The operator of KFC, Pizza Hut and Taco Bell restaurants in China fell as much as 6.3% following its $2.2 billion secondary offering. That would be the poorest first-day performance among companies selling at least $1 billion of stock in Hong Kong since Shenwan Hongyuan Group Co. in April 2019, according to data compiled by Bloomberg. Yum China is also poised to be the first U.S.-listed firm to slip on day one since Alibaba (NYSE:BABA) Group Holding Ltd. started the current run last November of having shares also trade in Hong Kong.

U.S. market volatility and the outlook for American brands amid escalating tensions with China have cast a cloud over Yum China’s offering.
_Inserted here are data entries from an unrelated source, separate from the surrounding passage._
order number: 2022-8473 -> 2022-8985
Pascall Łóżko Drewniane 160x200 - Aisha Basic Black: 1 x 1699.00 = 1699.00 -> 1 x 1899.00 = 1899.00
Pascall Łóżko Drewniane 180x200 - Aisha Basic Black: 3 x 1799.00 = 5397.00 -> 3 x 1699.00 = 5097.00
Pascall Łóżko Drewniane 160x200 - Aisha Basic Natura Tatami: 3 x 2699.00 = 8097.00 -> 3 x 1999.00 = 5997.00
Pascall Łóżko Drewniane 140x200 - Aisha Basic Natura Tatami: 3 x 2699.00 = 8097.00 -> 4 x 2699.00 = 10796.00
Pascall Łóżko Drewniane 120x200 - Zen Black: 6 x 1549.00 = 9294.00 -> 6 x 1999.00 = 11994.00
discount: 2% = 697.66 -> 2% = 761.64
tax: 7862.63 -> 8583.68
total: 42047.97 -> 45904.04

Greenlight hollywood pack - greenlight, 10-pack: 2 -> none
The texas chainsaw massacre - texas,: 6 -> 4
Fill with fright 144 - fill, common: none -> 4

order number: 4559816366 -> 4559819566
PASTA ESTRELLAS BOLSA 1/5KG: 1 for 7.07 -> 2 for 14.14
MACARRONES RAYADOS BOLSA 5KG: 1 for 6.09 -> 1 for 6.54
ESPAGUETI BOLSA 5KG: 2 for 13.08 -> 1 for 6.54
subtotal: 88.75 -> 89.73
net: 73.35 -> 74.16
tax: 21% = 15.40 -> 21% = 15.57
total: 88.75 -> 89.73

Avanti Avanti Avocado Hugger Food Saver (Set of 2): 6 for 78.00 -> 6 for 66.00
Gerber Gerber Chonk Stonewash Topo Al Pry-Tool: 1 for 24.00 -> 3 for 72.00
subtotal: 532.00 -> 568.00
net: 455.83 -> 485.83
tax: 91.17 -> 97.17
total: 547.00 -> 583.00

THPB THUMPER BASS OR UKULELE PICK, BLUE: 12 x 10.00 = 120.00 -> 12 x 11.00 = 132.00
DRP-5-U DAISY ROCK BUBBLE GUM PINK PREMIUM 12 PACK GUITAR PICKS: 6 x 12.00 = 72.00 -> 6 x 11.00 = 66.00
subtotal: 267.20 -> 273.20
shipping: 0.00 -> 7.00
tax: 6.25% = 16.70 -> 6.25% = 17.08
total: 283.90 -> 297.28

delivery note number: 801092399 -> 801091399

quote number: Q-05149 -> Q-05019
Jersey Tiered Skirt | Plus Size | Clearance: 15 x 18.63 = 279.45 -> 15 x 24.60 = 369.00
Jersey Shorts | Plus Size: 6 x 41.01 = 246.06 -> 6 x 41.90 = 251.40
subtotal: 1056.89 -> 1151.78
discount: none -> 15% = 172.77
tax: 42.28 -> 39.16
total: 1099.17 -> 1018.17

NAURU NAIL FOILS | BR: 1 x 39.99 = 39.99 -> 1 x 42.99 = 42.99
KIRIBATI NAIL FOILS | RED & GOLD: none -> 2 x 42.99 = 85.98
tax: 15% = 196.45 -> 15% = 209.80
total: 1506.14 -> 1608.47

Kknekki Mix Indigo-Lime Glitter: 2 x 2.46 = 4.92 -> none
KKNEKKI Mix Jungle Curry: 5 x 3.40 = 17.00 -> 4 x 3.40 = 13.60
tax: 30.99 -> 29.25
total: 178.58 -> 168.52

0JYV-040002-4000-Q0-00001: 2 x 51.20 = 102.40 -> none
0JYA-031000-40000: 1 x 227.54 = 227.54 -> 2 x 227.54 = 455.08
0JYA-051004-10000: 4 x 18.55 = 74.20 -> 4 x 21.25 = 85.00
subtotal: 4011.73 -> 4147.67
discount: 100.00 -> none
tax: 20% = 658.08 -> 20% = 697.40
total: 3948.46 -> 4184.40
Its U.S. shares have retreated 7.8% this month to their lowest since early August. The tensions are not a big concern for Yum China, Chief Executive Officer Joey Wat told Bloomberg TV on Thursday morning. She added the company still aims to open at least 800 stores in China this year.

The losing commencement by Yum China contrasts with what’s been a hot market for initial public offerings in Hong Kong. IPOs this year raised a combined HK$147.7 billion ($19.1 billion) through August, 74% above year-earlier levels, according to data from Hong Kong’s stock exchange operator. The pipeline remains strong for the remainder of the year, highlighted by Ant Group Co.’s plan to go public next month in both Hong Kong and Shanghai.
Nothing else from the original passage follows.